🤖 AI Summary
Existing axiomatic studies of centrality primarily focus on isolated or few measures, lacking a unified characterization of the commonalities and distinctions among feedback-based centralities. This paper introduces the first general axiomatic framework encompassing four canonical feedback centralities: eigenvector centrality, Katz centrality, Katz prestige, and PageRank. Leveraging axiomatic analysis, graph theory, and linear algebra, we rigorously prove that each centrality is uniquely characterized by a minimal complete subset of this framework. Our analysis reveals their fundamental similarities and differences in normalization schemes, diffusion mechanisms, and boundary condition handling. Moreover, the framework establishes a theoretical foundation for interpretability and cross-measure comparison of centrality measures. To our knowledge, this is the first systematic axiomatic framework supporting principled modeling and selection of centrality measures in network science.
📝 Abstract
In recent years, the axiomatic approach to centrality measures has attracted attention in the literature. However, most papers propose a collection of axioms dedicated to one or two considered centrality measures.
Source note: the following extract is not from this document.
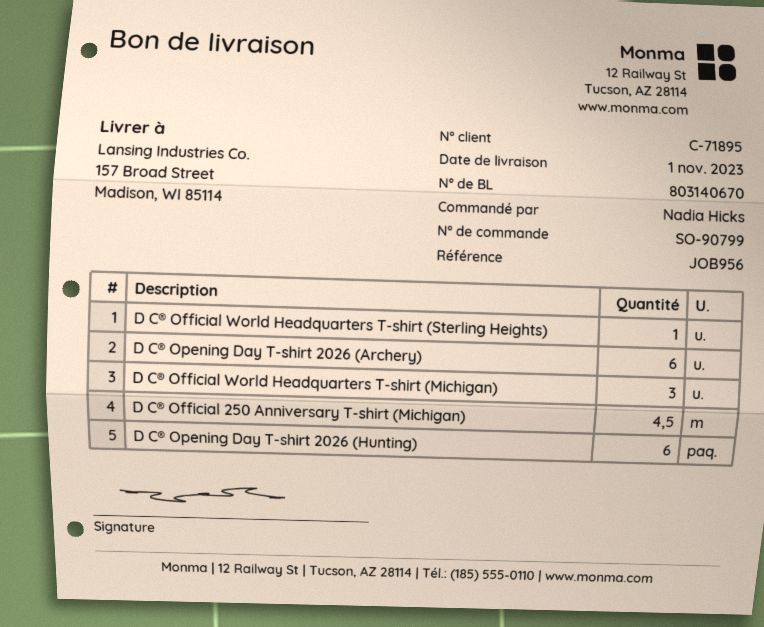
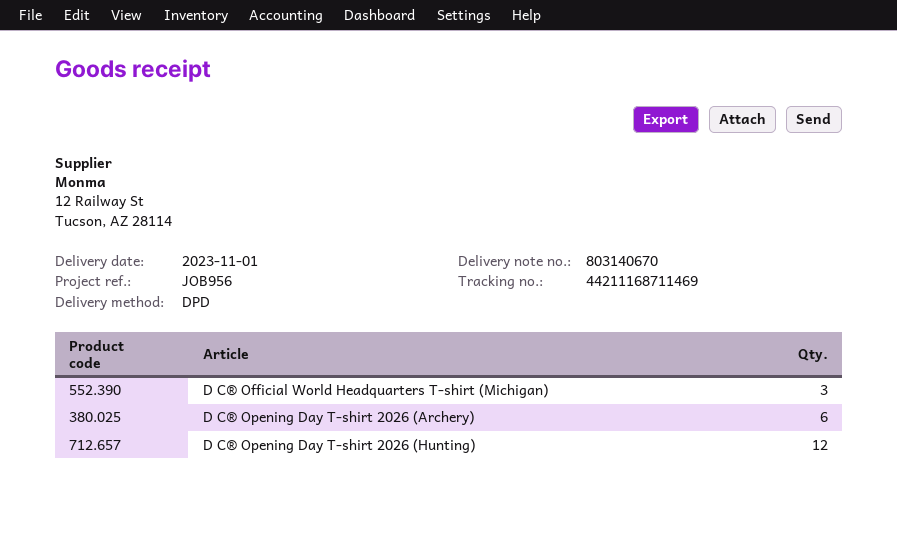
D C® Official World Headquarters T-shirt (Sterling Heights): 1 -> none
D C® Official 250 Anniversary T-shirt (Michigan): 4.5 -> none
D C® Opening Day T-shirt 2026 (Hunting): 6 -> 12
In result, it is hard to capture the differences and similarities between various measures. In this paper, we propose an axiom system for four classic feedback centralities: Eigenvector centrality, Katz centrality, Katz prestige and PageRank. We prove that each of these four centrality measures can be uniquely characterized with a subset of our axioms. Our system is the first one in the literature that considers all four feedback centralities.